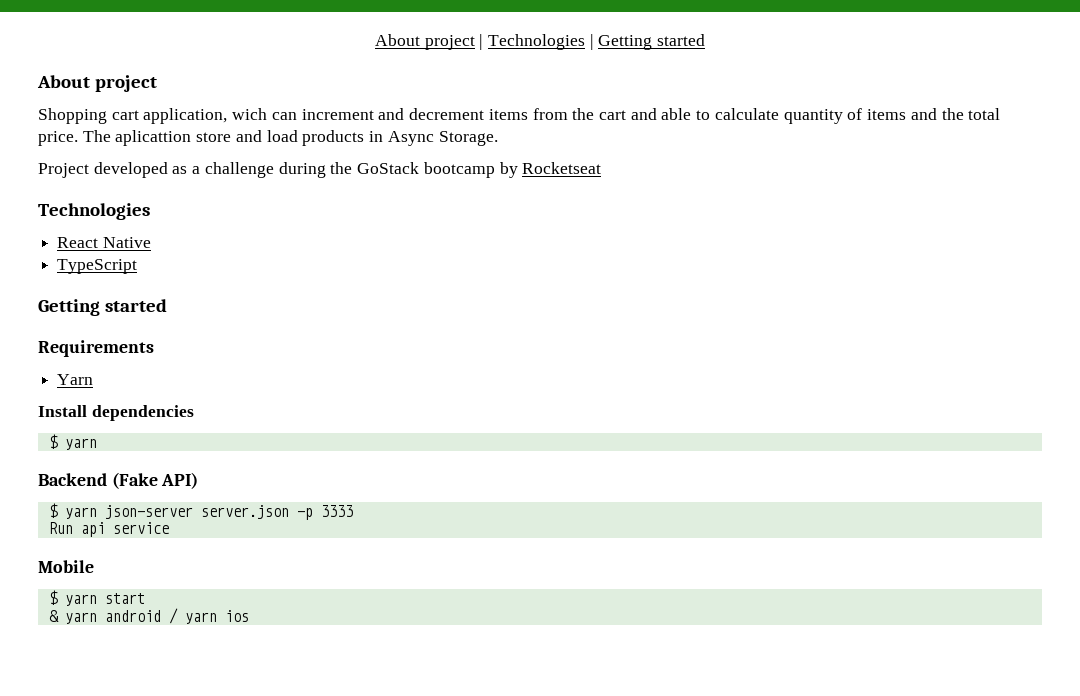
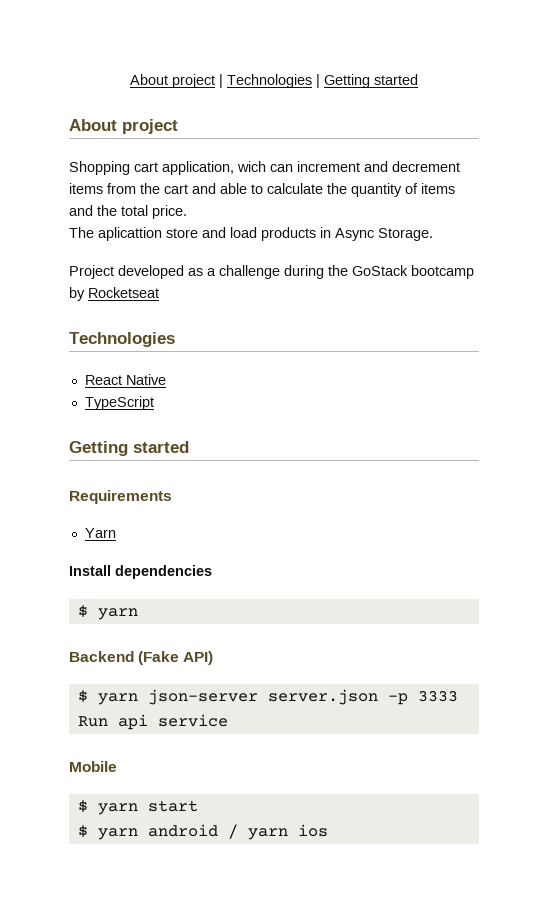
(779, 114) none -> [327,183,347,194] the
(78, 138) none -> (187, 212) //
[48,610,59,622] & -> [77,825,88,838] $

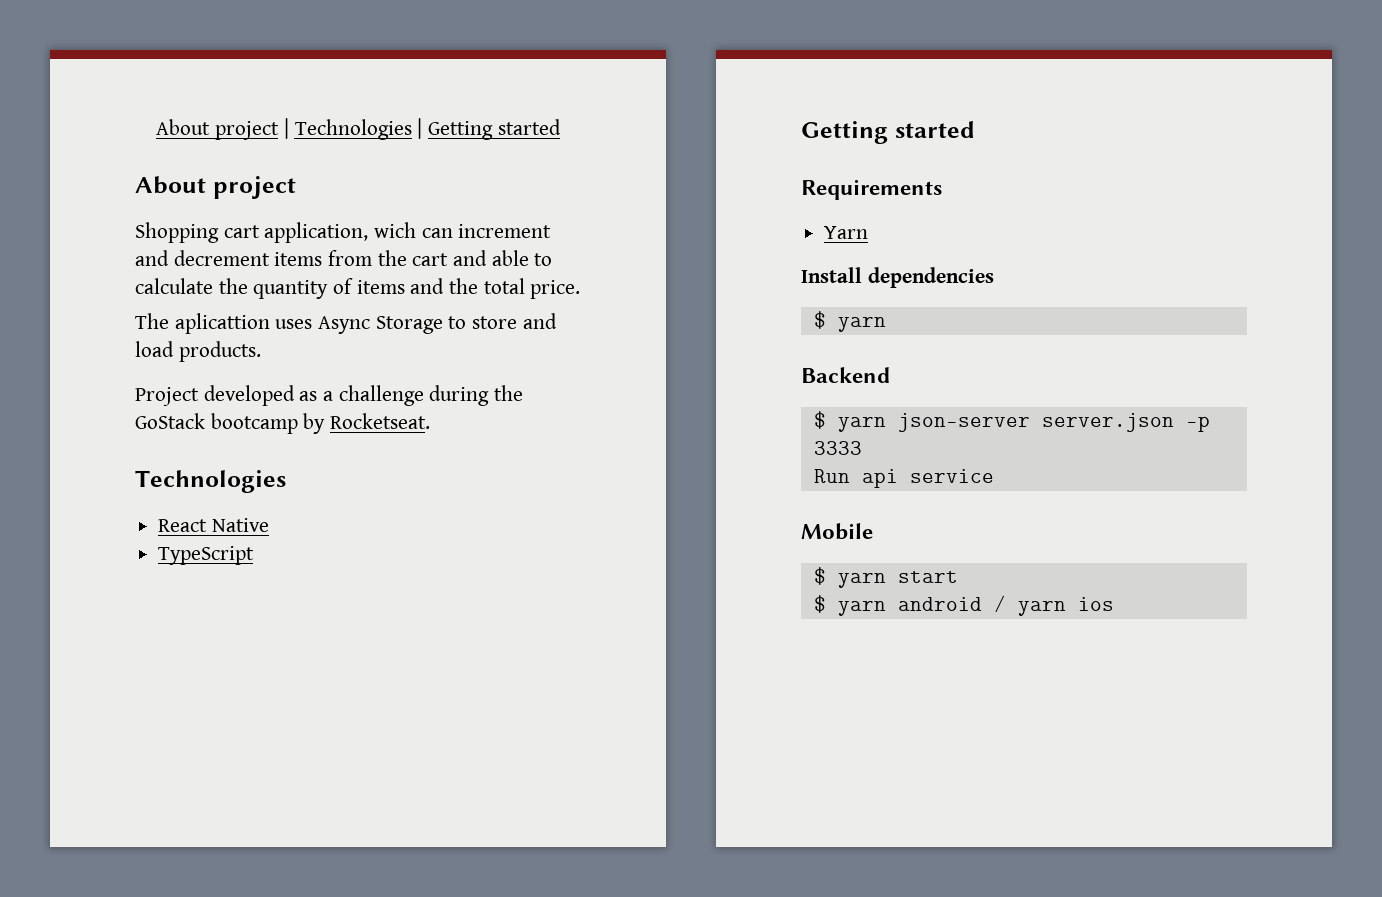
[166,227,433,241] store and load products in Async Storage. -> [275,313,557,334] [135,341,261,362] uses Async Storage to store and load products.
[88,287,159,298] Rocketseat -> [330,413,431,429] Rocketseat.
[138,651,214,665] (Fake API) -> (890, 375) none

◇ ◇ ◇ ◇ ◇

Whenever a picture appears, leave it out, and return every record exactly.

# EXERCISE SOLUTION
(779, 114) none -> [327,183,347,194] the
(78, 138) none -> (187, 212) //
[48,610,59,622] & -> [77,825,88,838] $

[166,227,433,241] store and load products in Async Storage. -> [275,313,557,334] [135,341,261,362] uses Async Storage to store and load products.
[88,287,159,298] Rocketseat -> [330,413,431,429] Rocketseat.
[138,651,214,665] (Fake API) -> (890, 375) none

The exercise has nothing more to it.